▶ Extracted material
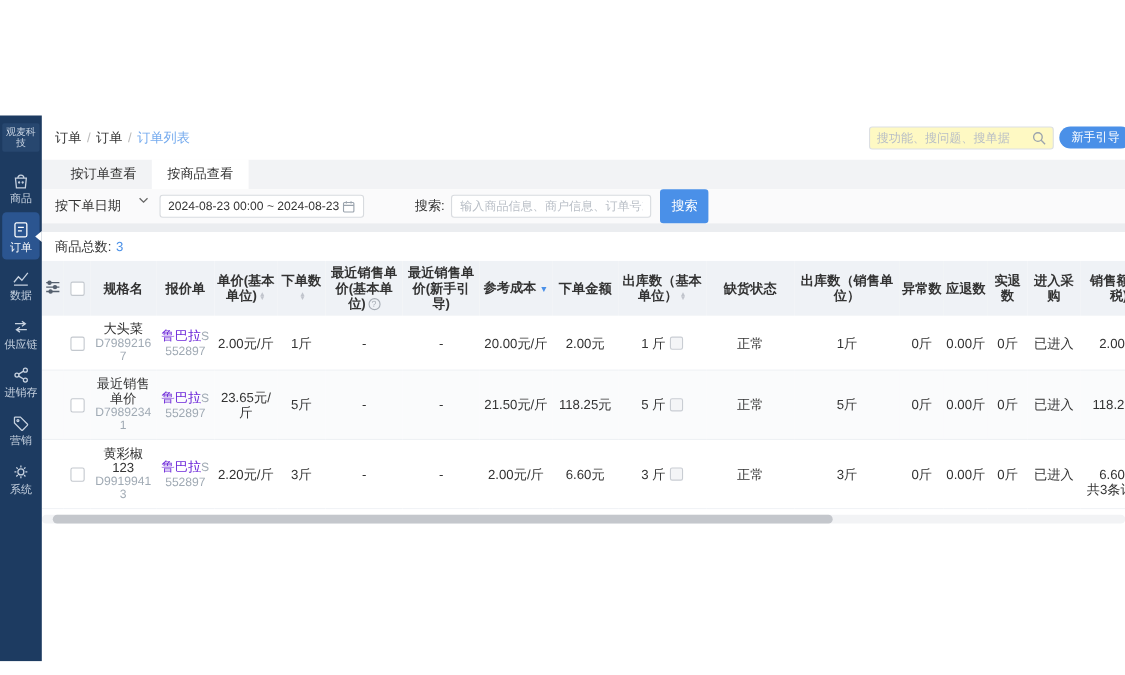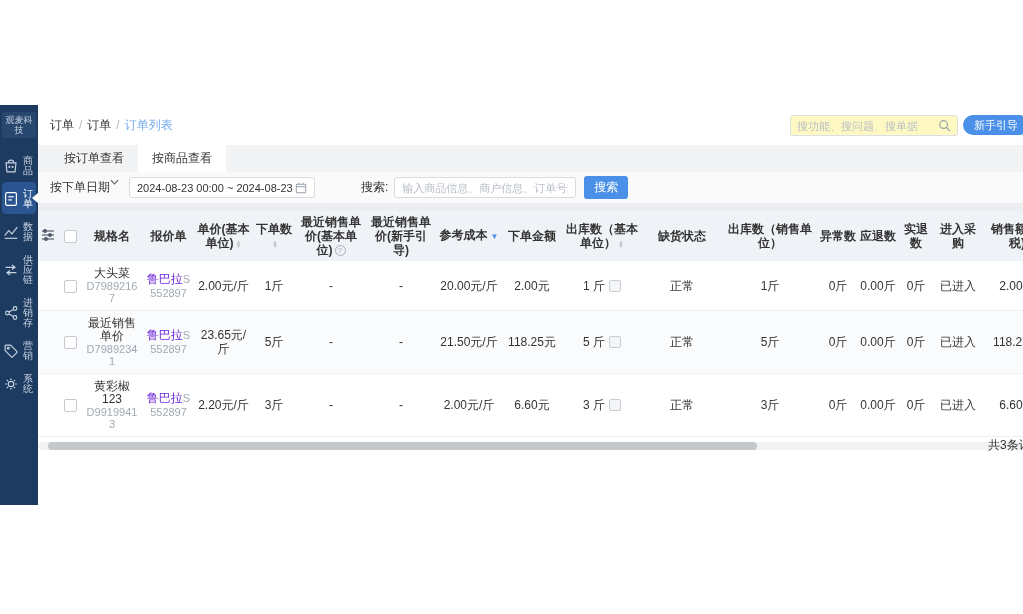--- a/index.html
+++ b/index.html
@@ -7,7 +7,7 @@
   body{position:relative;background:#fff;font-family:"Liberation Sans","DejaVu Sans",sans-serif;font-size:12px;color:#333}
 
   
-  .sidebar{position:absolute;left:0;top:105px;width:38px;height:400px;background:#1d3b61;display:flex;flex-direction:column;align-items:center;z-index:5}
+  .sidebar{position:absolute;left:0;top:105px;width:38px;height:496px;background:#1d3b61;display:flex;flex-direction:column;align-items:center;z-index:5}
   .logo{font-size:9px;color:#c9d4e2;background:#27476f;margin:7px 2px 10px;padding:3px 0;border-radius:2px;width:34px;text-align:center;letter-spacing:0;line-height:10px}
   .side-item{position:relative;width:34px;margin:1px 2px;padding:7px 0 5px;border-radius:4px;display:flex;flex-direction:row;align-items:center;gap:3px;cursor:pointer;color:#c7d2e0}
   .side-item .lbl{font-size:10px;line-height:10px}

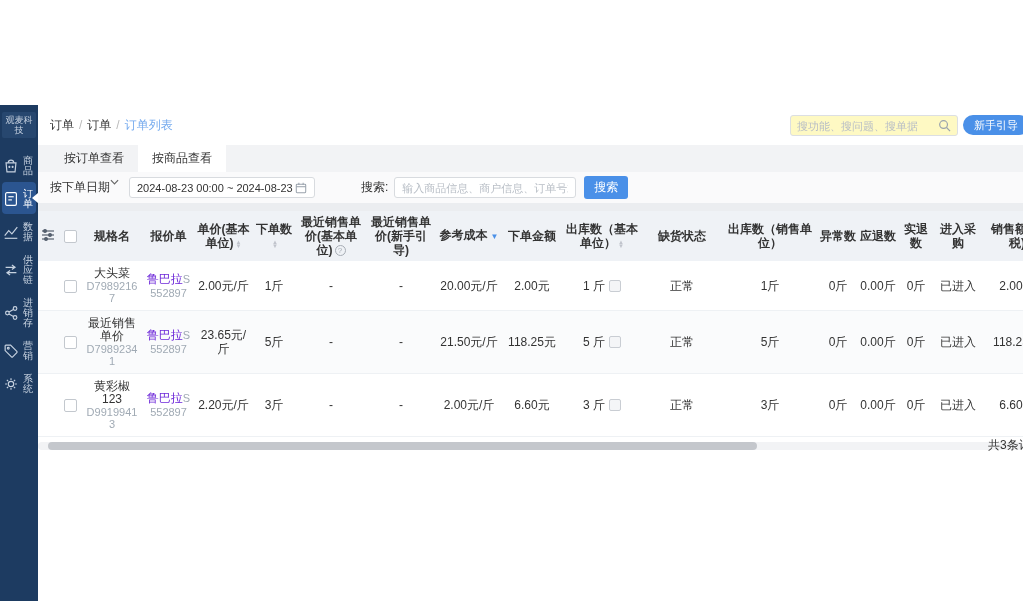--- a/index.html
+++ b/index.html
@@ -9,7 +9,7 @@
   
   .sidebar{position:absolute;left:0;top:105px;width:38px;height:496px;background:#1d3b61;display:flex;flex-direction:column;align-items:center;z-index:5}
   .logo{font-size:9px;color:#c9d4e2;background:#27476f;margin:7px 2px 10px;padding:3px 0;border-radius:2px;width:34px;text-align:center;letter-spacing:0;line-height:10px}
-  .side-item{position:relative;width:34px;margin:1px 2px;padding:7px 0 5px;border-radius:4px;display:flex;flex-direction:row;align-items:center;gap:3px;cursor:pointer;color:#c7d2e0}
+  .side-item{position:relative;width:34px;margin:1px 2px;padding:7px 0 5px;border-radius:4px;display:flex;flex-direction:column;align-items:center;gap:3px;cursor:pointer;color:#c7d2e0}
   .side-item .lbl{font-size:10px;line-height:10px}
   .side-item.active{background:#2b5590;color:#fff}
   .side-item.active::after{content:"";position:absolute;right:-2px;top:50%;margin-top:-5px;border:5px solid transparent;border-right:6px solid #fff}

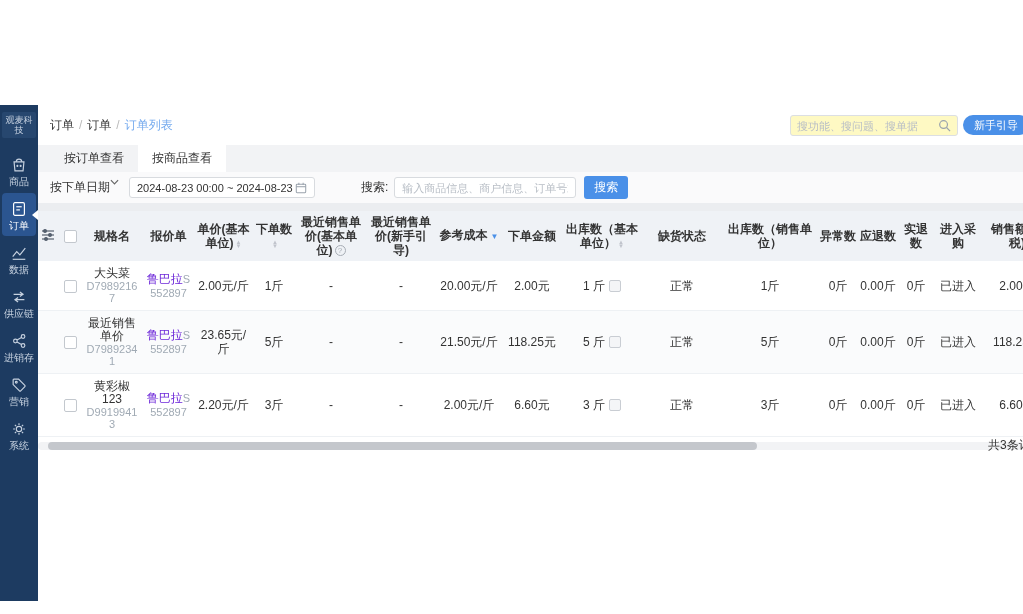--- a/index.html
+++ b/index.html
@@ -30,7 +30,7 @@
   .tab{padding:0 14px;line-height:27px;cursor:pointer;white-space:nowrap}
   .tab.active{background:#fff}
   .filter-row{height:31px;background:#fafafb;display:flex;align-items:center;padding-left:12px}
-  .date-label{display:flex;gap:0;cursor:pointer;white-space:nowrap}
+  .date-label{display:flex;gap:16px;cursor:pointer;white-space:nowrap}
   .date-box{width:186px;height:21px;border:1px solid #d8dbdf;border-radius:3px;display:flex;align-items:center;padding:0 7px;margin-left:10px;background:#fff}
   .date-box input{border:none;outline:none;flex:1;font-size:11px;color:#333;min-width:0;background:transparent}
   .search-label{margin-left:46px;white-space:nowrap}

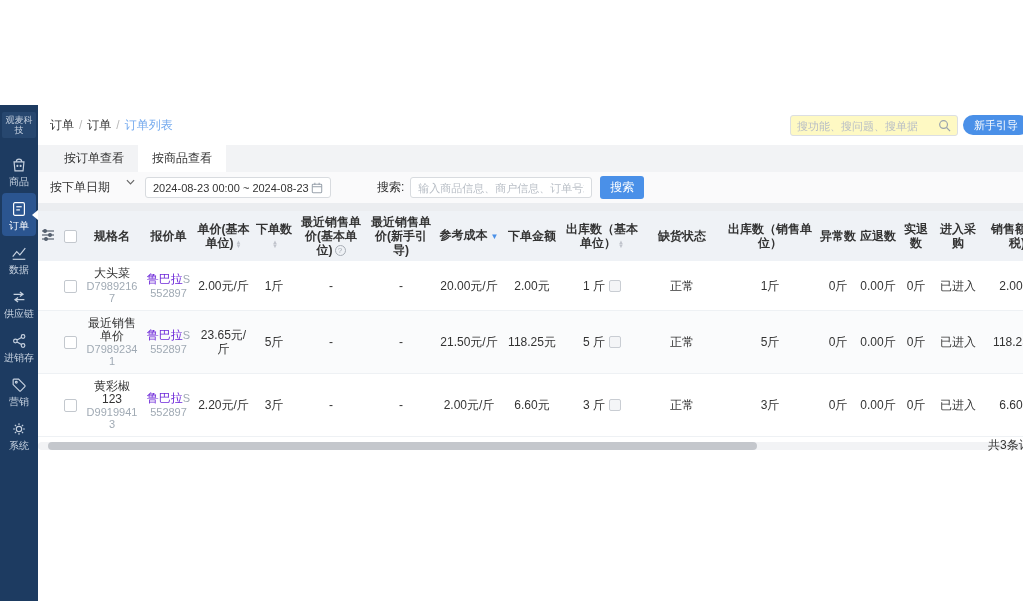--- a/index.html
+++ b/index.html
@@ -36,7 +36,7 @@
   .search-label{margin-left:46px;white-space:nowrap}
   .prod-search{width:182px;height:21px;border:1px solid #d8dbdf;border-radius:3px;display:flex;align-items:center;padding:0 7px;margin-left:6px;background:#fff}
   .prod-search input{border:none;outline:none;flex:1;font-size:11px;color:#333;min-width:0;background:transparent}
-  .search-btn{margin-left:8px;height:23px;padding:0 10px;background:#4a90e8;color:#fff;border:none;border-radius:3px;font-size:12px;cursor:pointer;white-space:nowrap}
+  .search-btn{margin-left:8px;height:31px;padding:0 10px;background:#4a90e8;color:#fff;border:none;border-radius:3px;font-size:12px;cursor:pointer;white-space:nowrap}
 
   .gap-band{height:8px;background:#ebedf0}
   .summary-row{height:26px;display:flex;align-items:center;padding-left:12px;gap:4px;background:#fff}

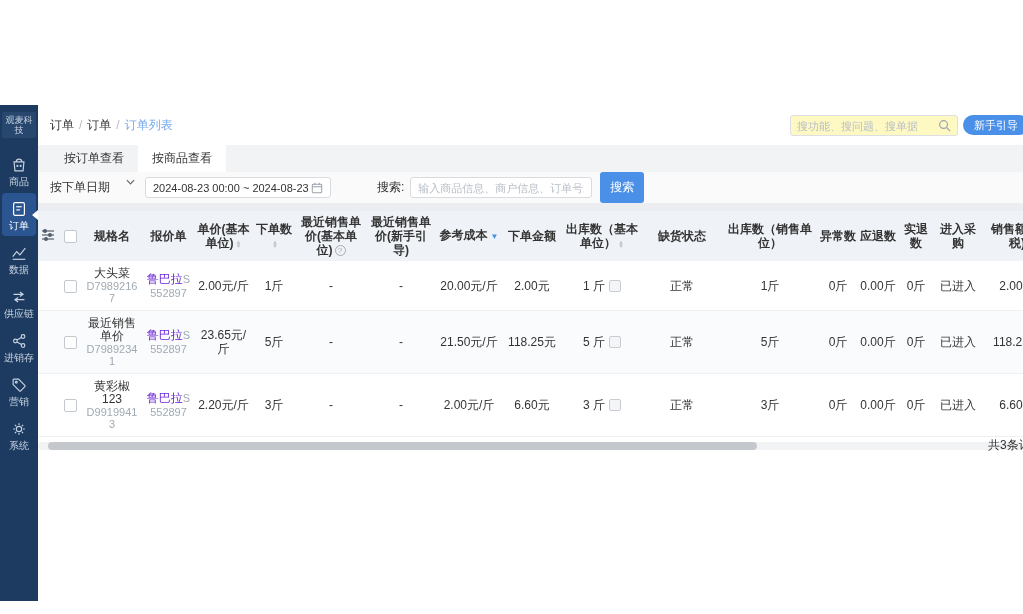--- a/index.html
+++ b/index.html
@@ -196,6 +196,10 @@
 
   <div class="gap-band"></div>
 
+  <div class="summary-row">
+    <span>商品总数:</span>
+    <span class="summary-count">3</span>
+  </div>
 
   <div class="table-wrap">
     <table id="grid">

...

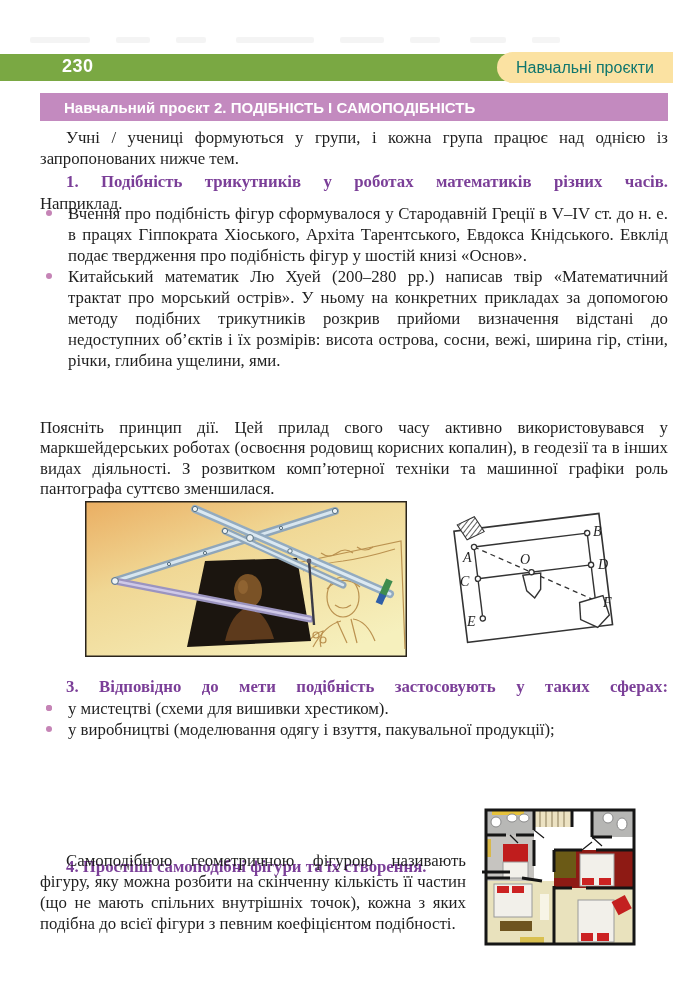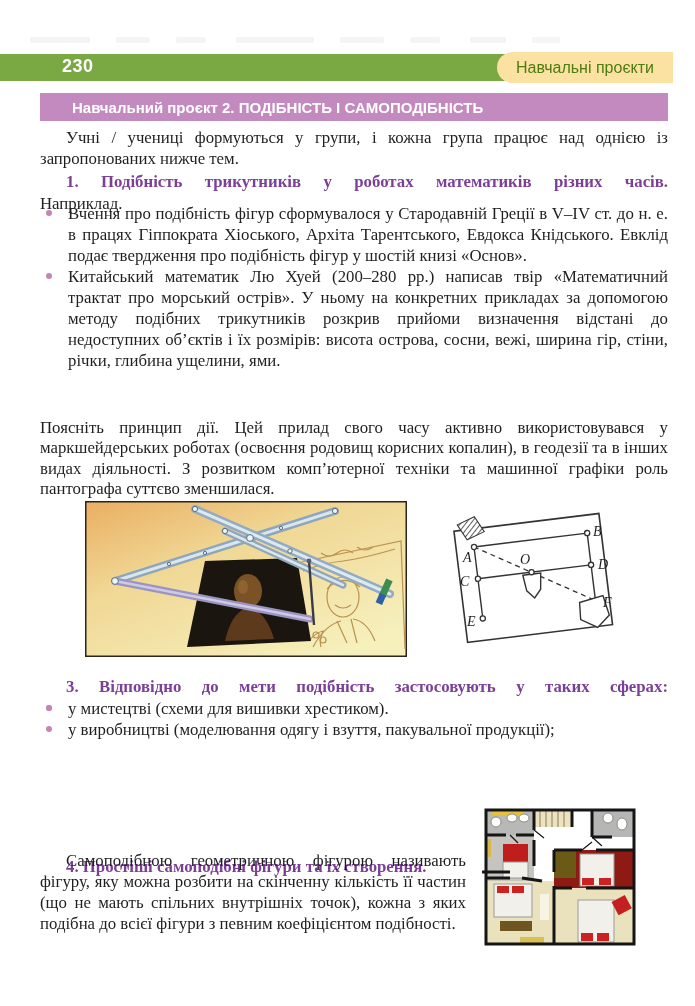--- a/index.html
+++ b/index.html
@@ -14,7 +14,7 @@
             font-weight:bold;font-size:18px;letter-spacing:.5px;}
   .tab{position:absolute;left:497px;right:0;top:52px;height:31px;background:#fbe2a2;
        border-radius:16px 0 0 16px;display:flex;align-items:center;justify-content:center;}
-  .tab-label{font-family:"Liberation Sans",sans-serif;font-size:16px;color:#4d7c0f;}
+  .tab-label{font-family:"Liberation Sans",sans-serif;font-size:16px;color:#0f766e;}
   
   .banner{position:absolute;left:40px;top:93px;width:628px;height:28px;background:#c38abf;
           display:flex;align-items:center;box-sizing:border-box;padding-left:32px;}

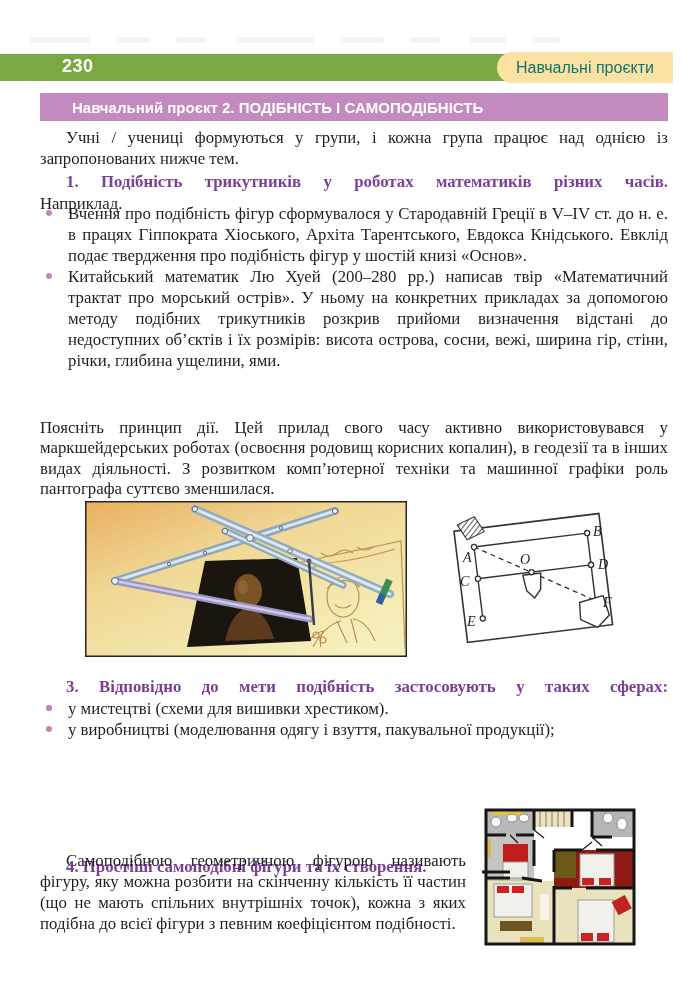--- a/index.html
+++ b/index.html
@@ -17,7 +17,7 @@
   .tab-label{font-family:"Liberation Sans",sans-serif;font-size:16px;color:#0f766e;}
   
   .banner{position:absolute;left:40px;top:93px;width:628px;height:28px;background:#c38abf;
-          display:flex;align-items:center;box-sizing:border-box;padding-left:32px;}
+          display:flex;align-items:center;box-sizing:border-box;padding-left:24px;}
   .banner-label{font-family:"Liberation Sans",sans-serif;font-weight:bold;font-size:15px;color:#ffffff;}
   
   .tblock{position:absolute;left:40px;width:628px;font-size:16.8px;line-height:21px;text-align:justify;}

▶ Try it
Select every line in the records above that contains the word "space".

▶ Result
   .tab{padding:0 14px;line-height:27px;cursor:pointer;white-space:nowrap}
-  .date-label{display:flex;gap:0;cursor:pointer;white-space:nowrap}
+  .date-label{display:flex;gap:16px;cursor:pointer;white-space:nowrap}
   .search-label{margin-left:46px;white-space:nowrap}
   .search-label{margin-left:46px;white-space:nowrap}
-  .search-btn{margin-left:8px;height:23px;padding:0 10px;background:#4a90e8;color:#fff;border:none;border-radius:3px;font-size:12px;cursor:pointer;white-space:nowrap}
+  .search-btn{margin-left:8px;height:31px;padding:0 10px;background:#4a90e8;color:#fff;border:none;border-radius:3px;font-size:12px;cursor:pointer;white-space:nowrap}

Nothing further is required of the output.